Accumulating experimental and preclinical evidence suggests that precise modulation of the kynurenine pathway (KP) may unlock a disease-modifying avenue that extends far beyond conventional therapies. The main goal of these therapies is to reduce the synthesis of toxic products and shift the balance toward metabolites that have a protective effect. Based on current preclinical and early clinical studies, it appears that the targets of KMO and IDO enzyme inhibitors, AHR receptor agonists, and KYNA analogues are the most clinically feasible in the near future. They may become a new and very important group of drugs that inhibit the neurodegeneration process in diseases such as Parkinson’s disease, Alzheimer’s disease, Huntington’s disease, and multiple sclerosis.

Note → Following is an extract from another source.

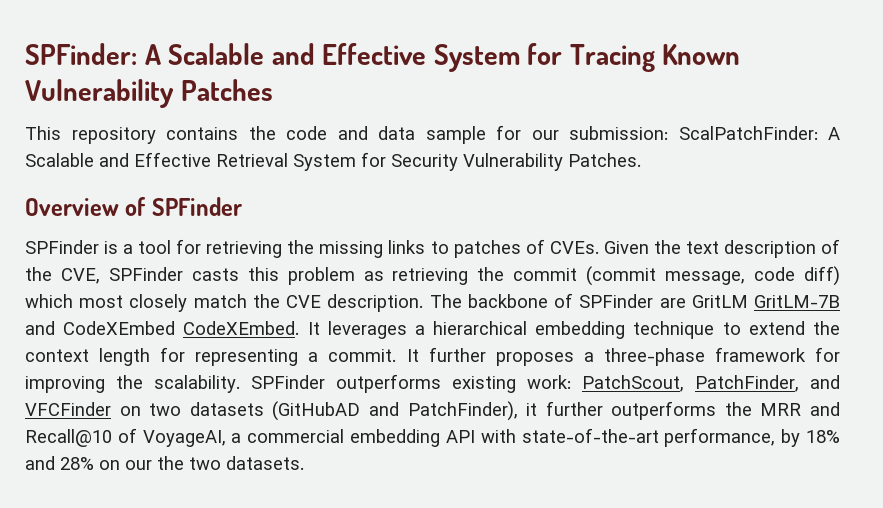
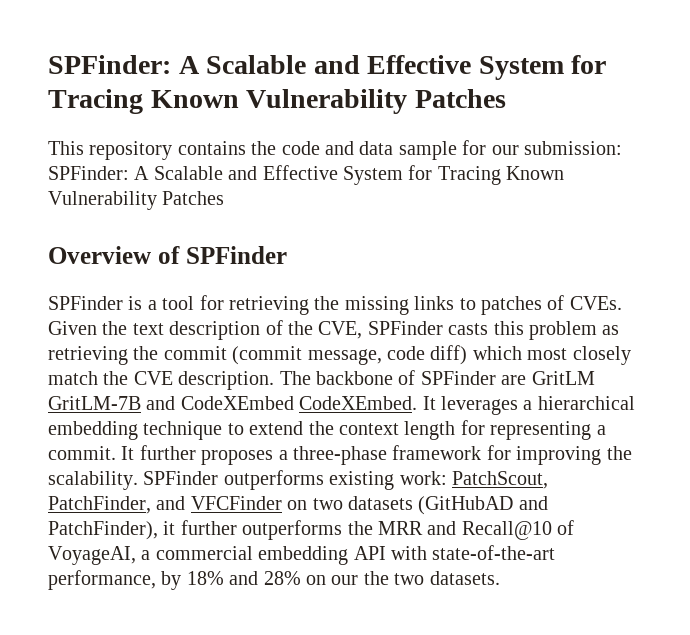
- This repository contains the code and data sample for our submission: ScalPatchFinder: A Scalable and Effective Retrieval System for Security Vulnerability Patches.
+ This repository contains the code and data sample for our submission: SPFinder: A Scalable and Effective System for Tracing Known Vulnerability Patches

Furthermore, both pharmacological and non-pharmacological modulation of KP also offers promising opportunities in the treatment of neurodegenerative diseases that have so far been treated only symptomatically. However, further, more detailed and interdisciplinary research combining immunology, neurobiology, pharmacology, and nutrigenomics is necessary to fully exploit the potential of KP-targeted treatment and, despite the challenges associated with its modulation, contribute to improving patients’ quality of life and providing effective and personalized therapeutic methods.